En Ouzbékistan, pays le plus peuplé d'Asie centrale avec quelque 35 millions d'habitants et longtemps reclus, Emmanuel Macron réparera près de 30 ans d'absence, aucun président français ne s'y étant rendu depuis 1994. Le président ouzbek, Chavkat Mirzioïev, est lui déjà venu deux fois en France, en 2018 et 2022, avec plus de 6 milliards d'euros de contrats à la clef lors de sa deuxième visite.
L'Asie centrale, longtemps un pré-carré russe, est ardemment courtisée par les grandes puissances à un moment où la Russie est accaparée par son offensive militaire en Ukraine. Dans ce jeu d'influences, la Chine voisine, forte de son grand projet d'infrastructures des « Nouvelles routes de la soie », a pris une longueur d'avance. Mais l'Europe et la Turquie avancent aussi leurs pions. Le Premier ministre hongrois Viktor Orban et le président turc Recep Tayyip Erdogan emboîteront d'ailleurs le pas à Emmanuel Macron jeudi et vendredi à Astana.

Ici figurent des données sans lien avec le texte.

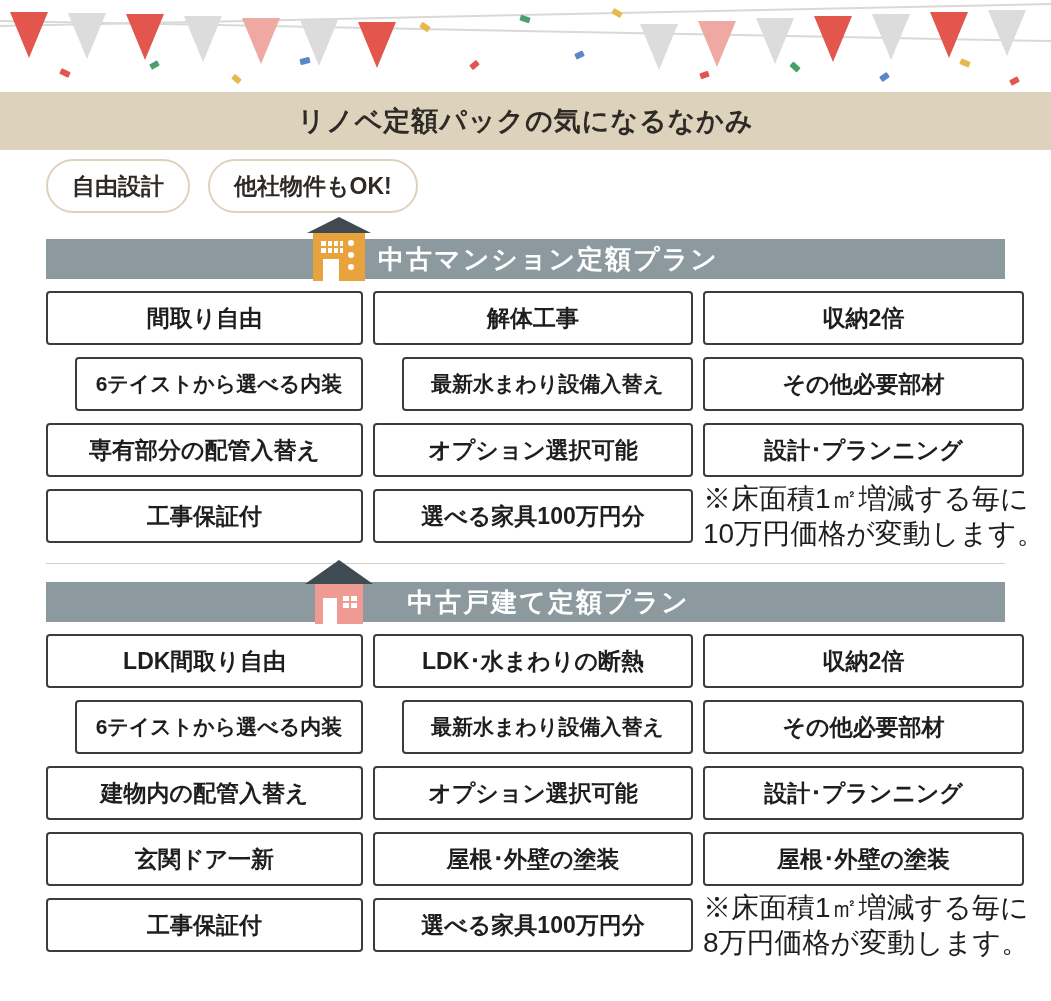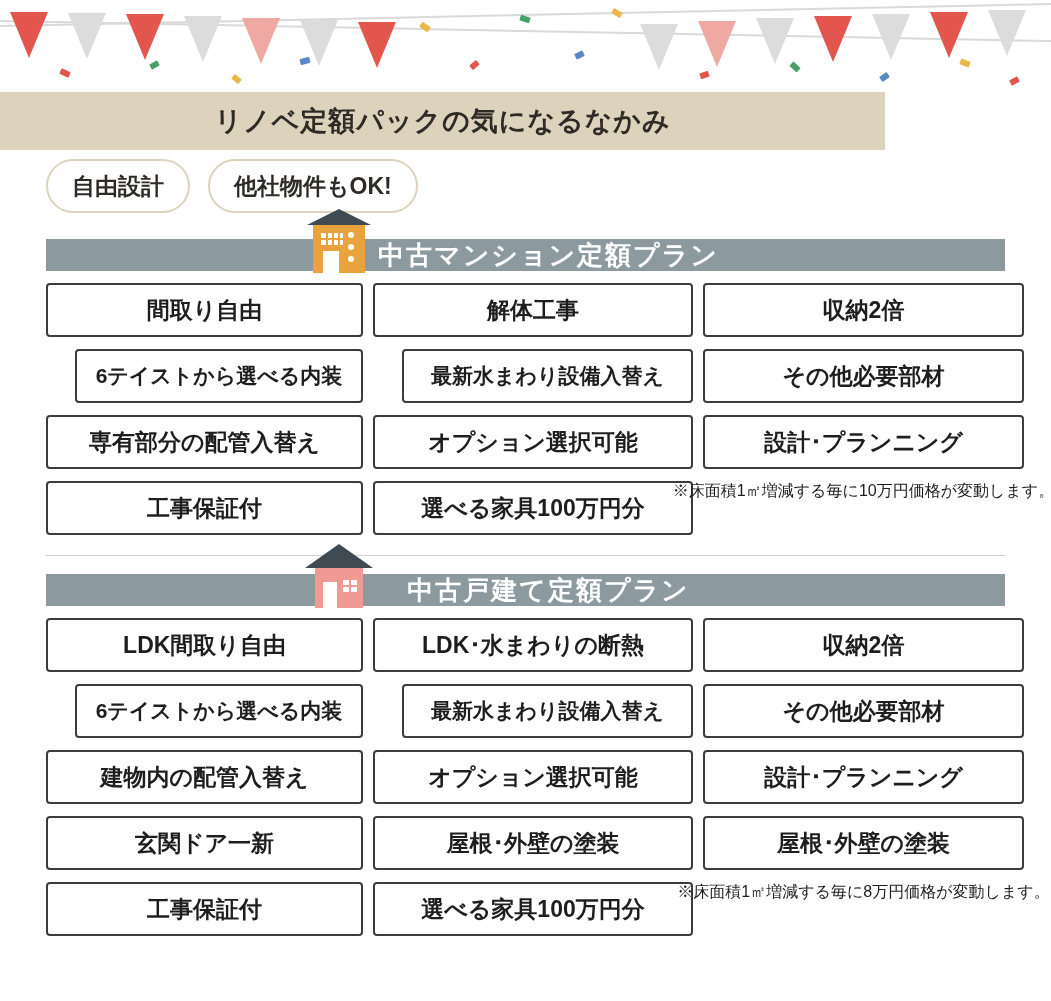"リノベ定額パックの気になるなかみ" .title-bar { width: 885px -> 1051px }
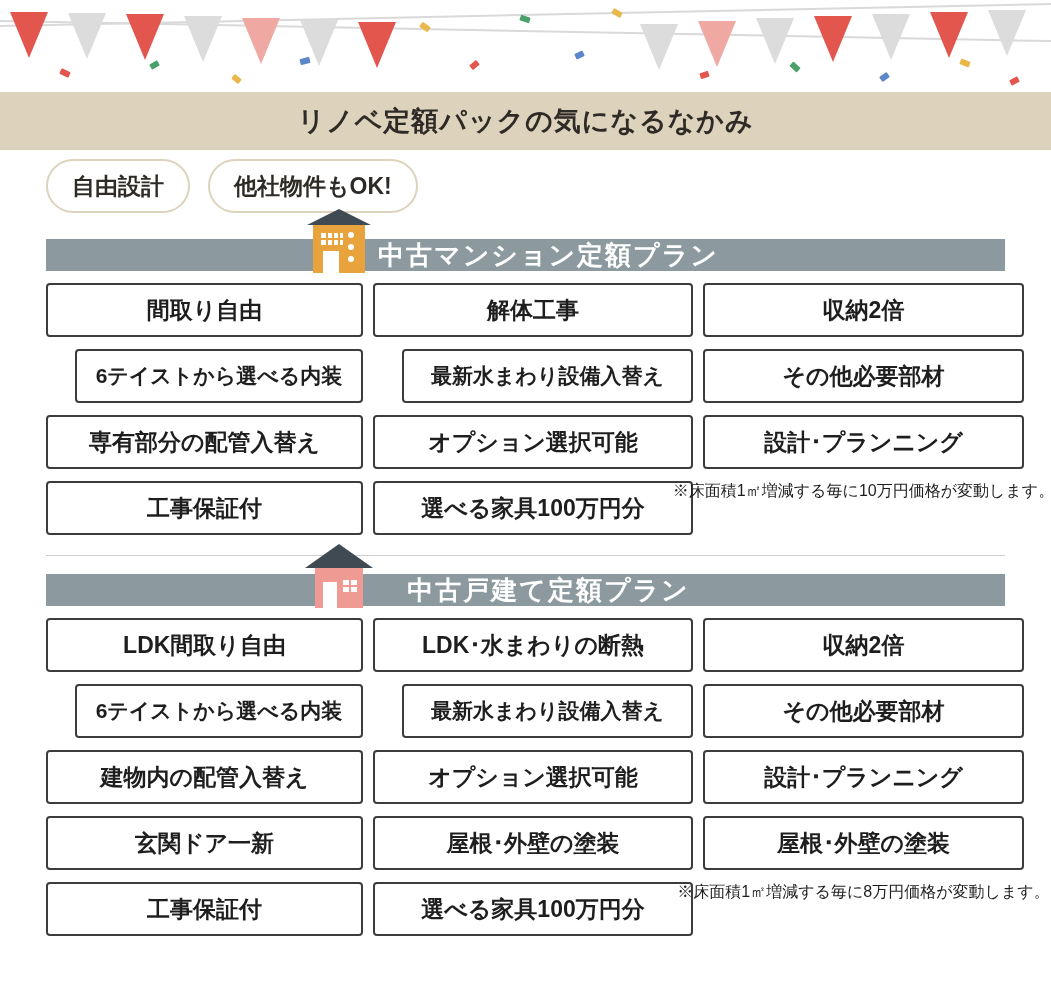"中古マンション定額プラン" .sec-header { height: 32px -> 40px }
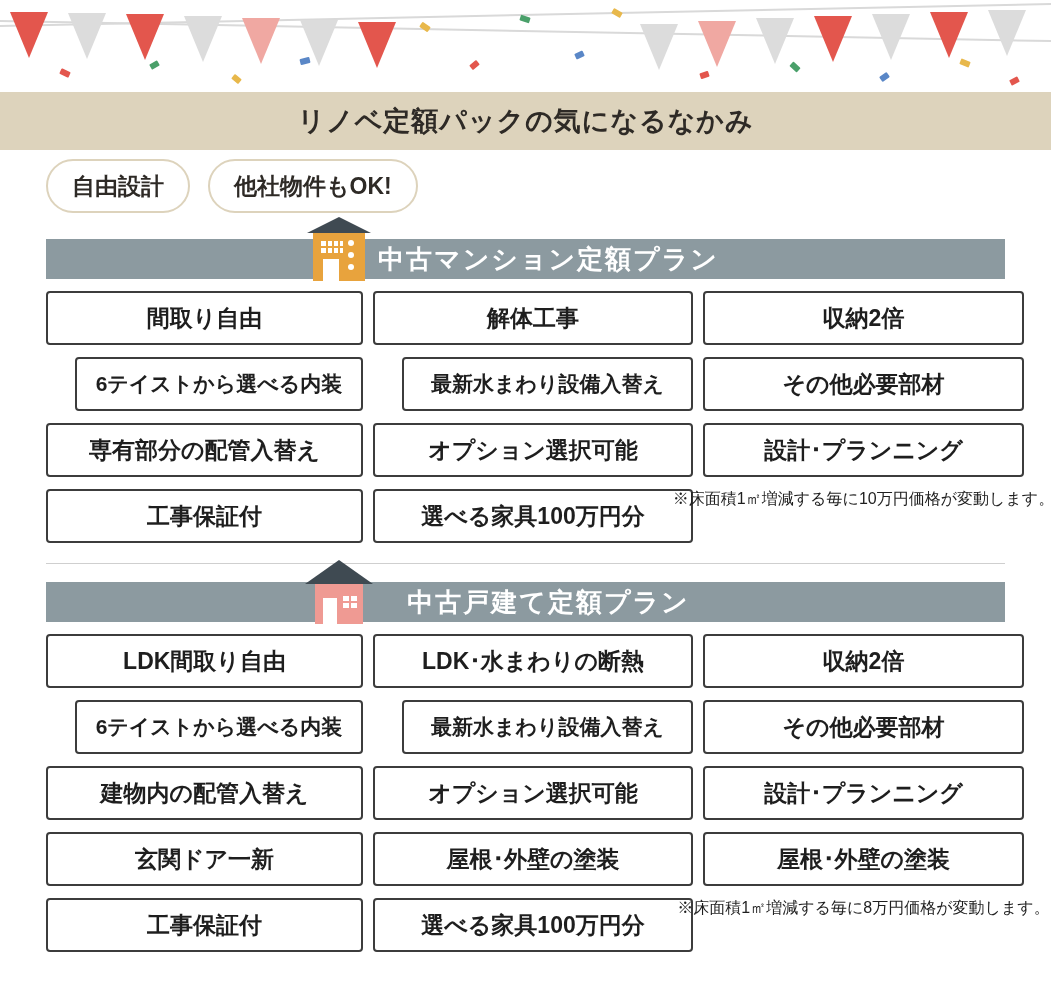"※床面積1㎡増減する毎に" .note { flex-direction: row -> column; font-size: 16px -> 28px }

Forts de cet engouement, le Kazakhstan et l'Ouzbékistan misent sur l'ouverture économique et une diplomatie d'équilibre pour s'affirmer, même si Moscou reste un partenaire incontournable.
Des régimes autoritaires
Au-delà de leur ouverture économique, les deux républiques demeurent des régimes autoritaires où la répression des manifestations est souvent violente, malgré une volonté affichée de libéralisation politique. En 2022, des émeutes avaient été réprimées dans le sang, faisant respectivement 238 morts au Kazakhstan et 21 en Ouzbékistan.
Si le président ouzbek Chavkat Mirzioïev a certes mis fin en 2016 aux deux décennies d'isolement imposées par son prédécesseur, le redouté Islam Karimov, dont il fut un proche, il ne souffre toujours aucune contestation.
La présidence française préfère de son côté mettre l'accent sur la « dynamique de réformes » dans ce pays et assure que l'Etat de droit sera aussi évoqué durant la visite à Samarcande, joyau architectural ouzbek.